Artikel 6:7 van de Algemene wet bestuursrecht (Awb) bepaalt dat de termijn voor het indienen van een bezwaar- of beroepschrift zes weken bedraagt. Artikel 6:9, tweede lid, van de Awb bepaalt dat bij verzending per post een bezwaar- of beroepschrift tijdig is ingediend indien het voor het einde van de termijn ter post is bezorgd, mits het niet later dan een week na afloop van de termijn is ontvangen. Artikel 6:11 van de Awb bepaalt dat ten aanzien van een na afloop van de termijn ingediend bezwaar- of beroepschrift niet-ontvankelijkverklaring op grond daarvan achterwege blijft indien redelijkerwijs niet kan worden geoordeeld dat de indiener in verzuim is geweest.
4.2.2.
De Raad acht het, gelet op de door CAK geplaatste stempel, aannemelijk dat CAK het bezwaarschrift pas op 26 april 2017, ruim later dan een week na afloop van de bezwaartermijn, heeft ontvangen. Daarmee is het bezwaarschrift niet tijdig ingediend. De Raad ziet geen aanknopingspunten voor het oordeel dat CAK een onjuiste datumstempel zou hebben geplaatst. Appellant heeft geen omstandigheden aangevoerd op grond waarvan de overschrijding van de bezwaartermijn verschoonbaar is te achten in de zin van artikel 6:11 van de Awb. De beroepsgrond slaagt niet.
4.3.
Uit 4.1 tot en met 4.2.2 volgt dat het hoger beroep niet slaagt en dat de aangevallen uitspraak moet worden bevestigd. Er bestaat geen grond voor toewijzing van het verzoek om schadevergoeding.

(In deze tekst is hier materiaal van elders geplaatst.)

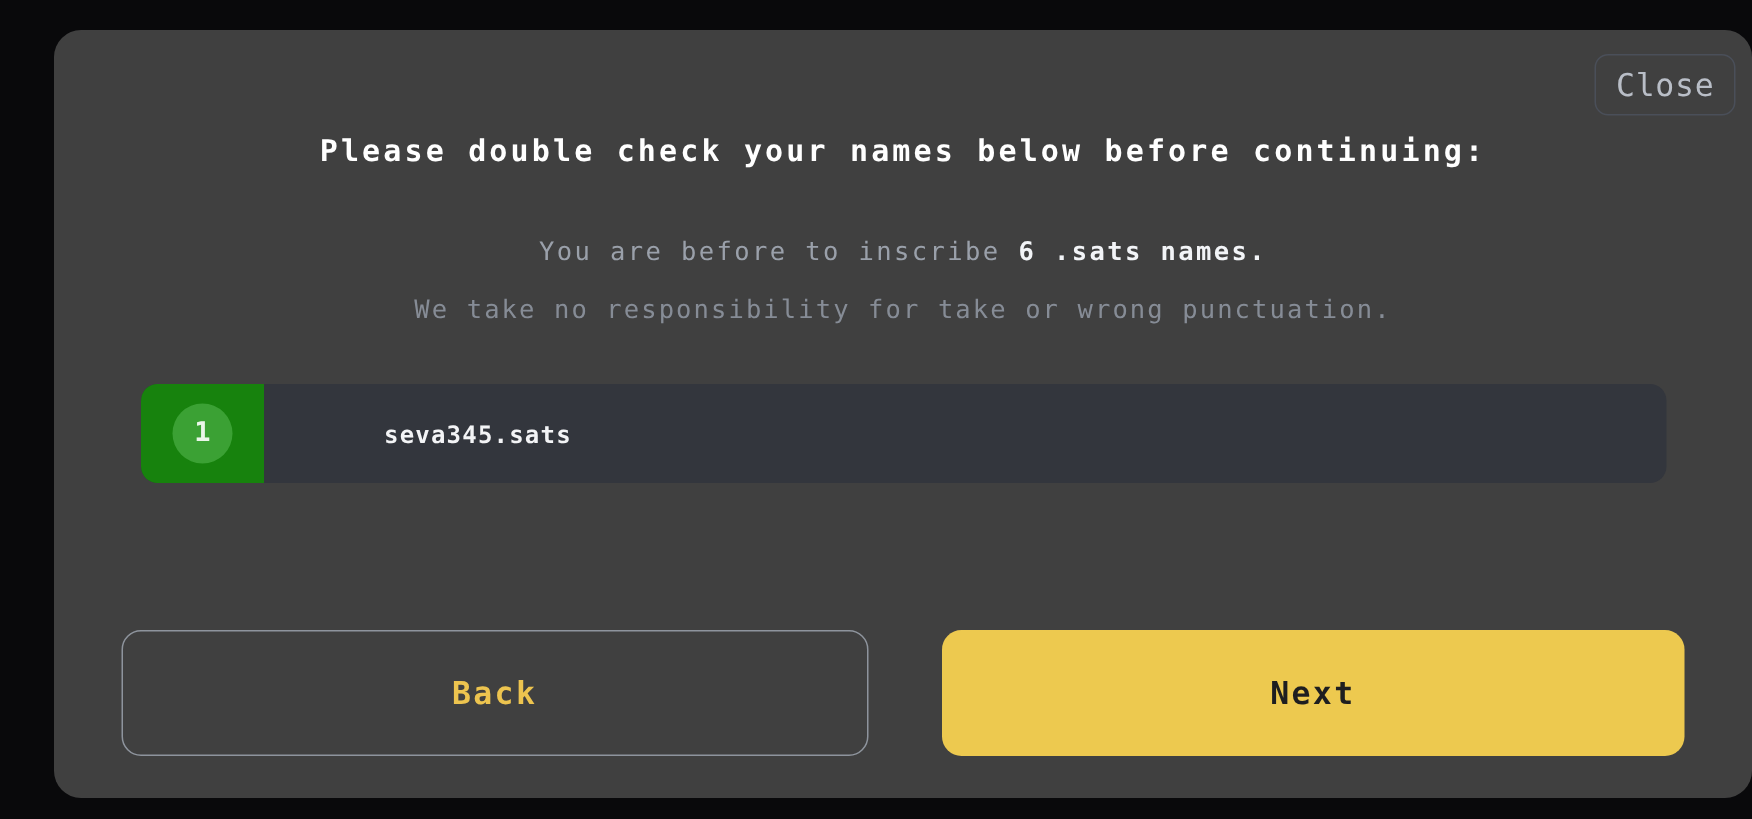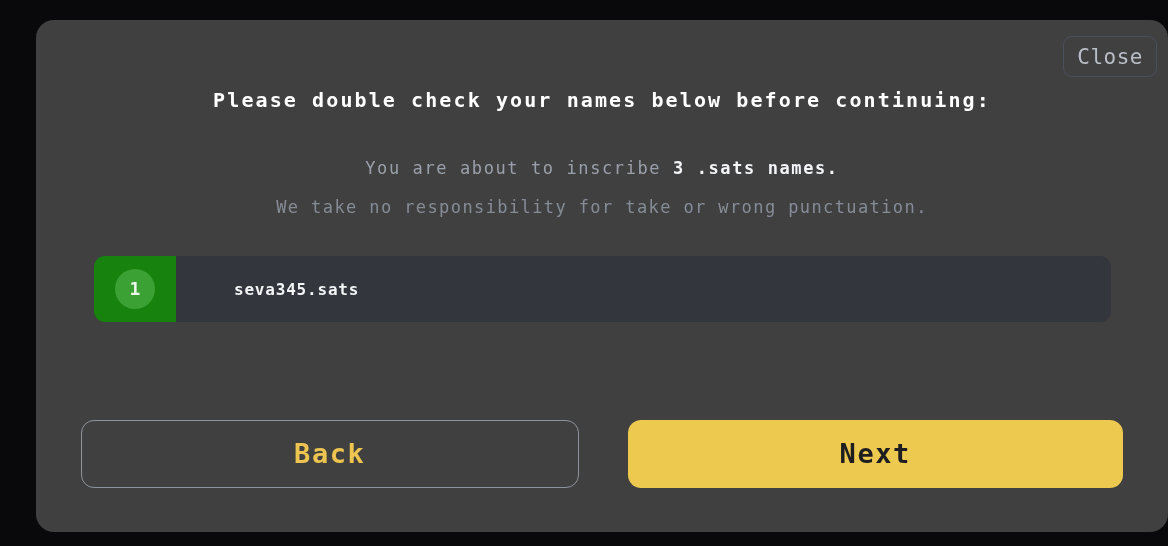--- a/index.html
+++ b/index.html
@@ -199,7 +199,7 @@
     <div class="modal-title">Please double check your names below before continuing:</div>
 
     <div class="subtitle-primary">
-      <span>You are about to inscribe </span><span class="emphasis">3 .sats names.</span>
+      <span>You are before to inscribe </span><span class="emphasis">3 .sats names.</span>
     </div>
 
     <div class="subtitle-secondary">We take no responsibility for take or wrong punctuation.</div>

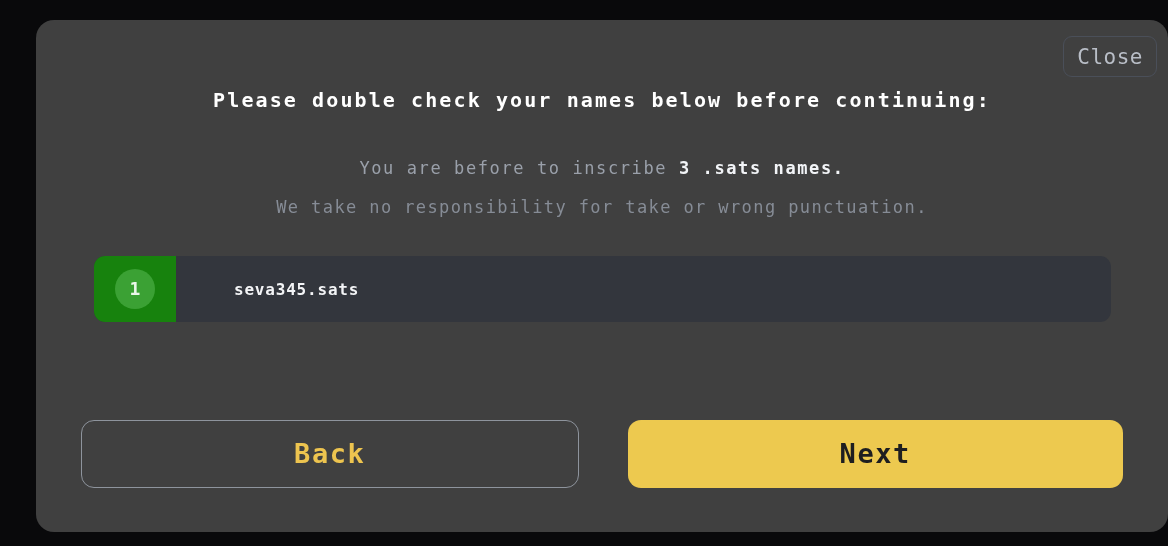--- a/index.html
+++ b/index.html
@@ -199,7 +199,7 @@
     <div class="modal-title">Please double check your names below before continuing:</div>
 
     <div class="subtitle-primary">
-      <span>You are before to inscribe </span><span class="emphasis">3 .sats names.</span>
+      <span>You are before to inscribe </span><span class="emphasis">6 .sats names.</span>
     </div>
 
     <div class="subtitle-secondary">We take no responsibility for take or wrong punctuation.</div>

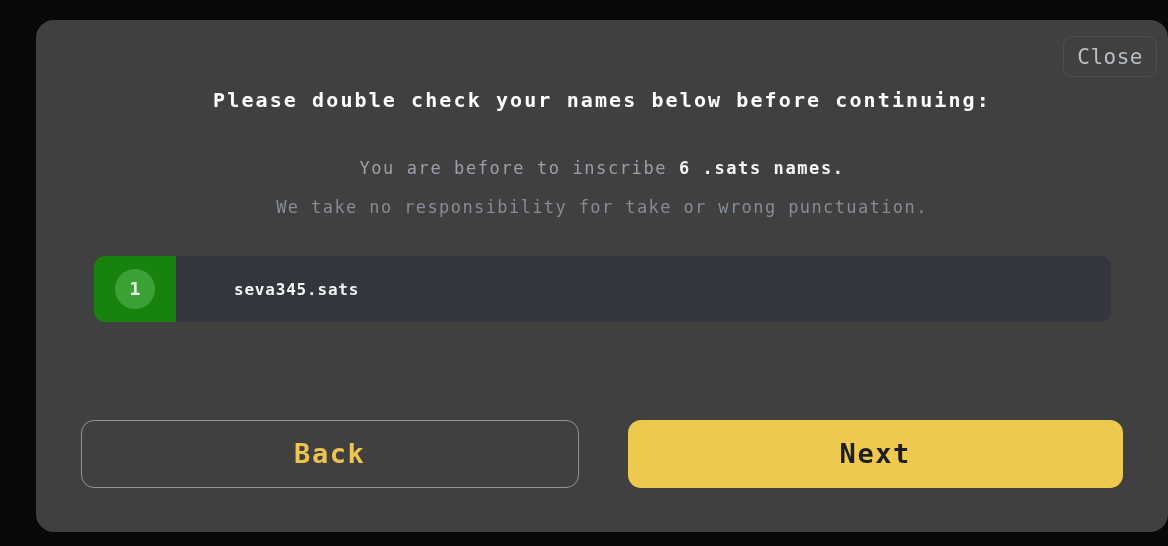--- a/index.html
+++ b/index.html
@@ -145,7 +145,7 @@
     flex: 1 1 auto;
     display: flex;
     align-items: center;
-    padding-left: 58px;
+    padding-left: 80px;
     color: #f3f4f6;
     font-size: 16px;
     font-weight: 700;

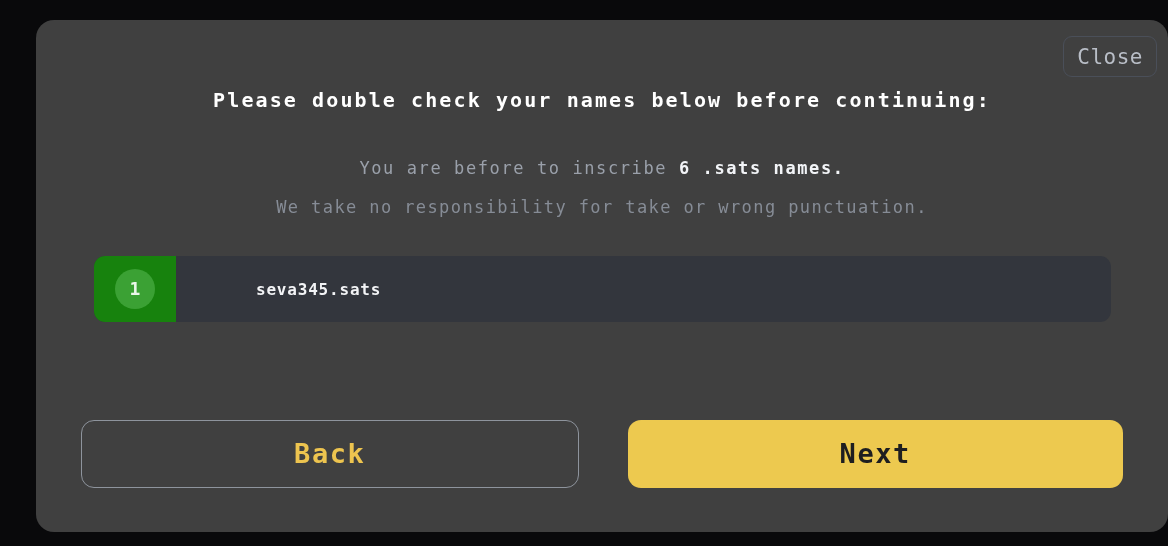--- a/index.html
+++ b/index.html
@@ -164,10 +164,10 @@
 
   .action-button {
     flex: 1 1 0;
-    height: 68px;
+    height: 84px;
     border-radius: 13px;
     font-family: "DejaVu Sans Mono", "Liberation Mono", monospace;
-    font-size: 27px;
+    font-size: 21px;
     font-weight: 700;
     letter-spacing: 1.6px;
     cursor: pointer;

5. Voor een veroordeling in de proceskosten bestaat geen aanleiding.
BESLISSING
De Centrale Raad van Beroep
  • bevestigt de aangevallen uitspraak;
  • wijst het verzoek om veroordeling tot vergoeding van schade af.
Deze uitspraak is gedaan door D. Hardonk-Prins als voorzitter en M.A.H. van Dalenvan Bekkum en A.E. Dutrieux als leden, in tegenwoordigheid van S.N. de Groot als griffier. De beslissing is uitgesproken in het openbaar op 27 juli 2022.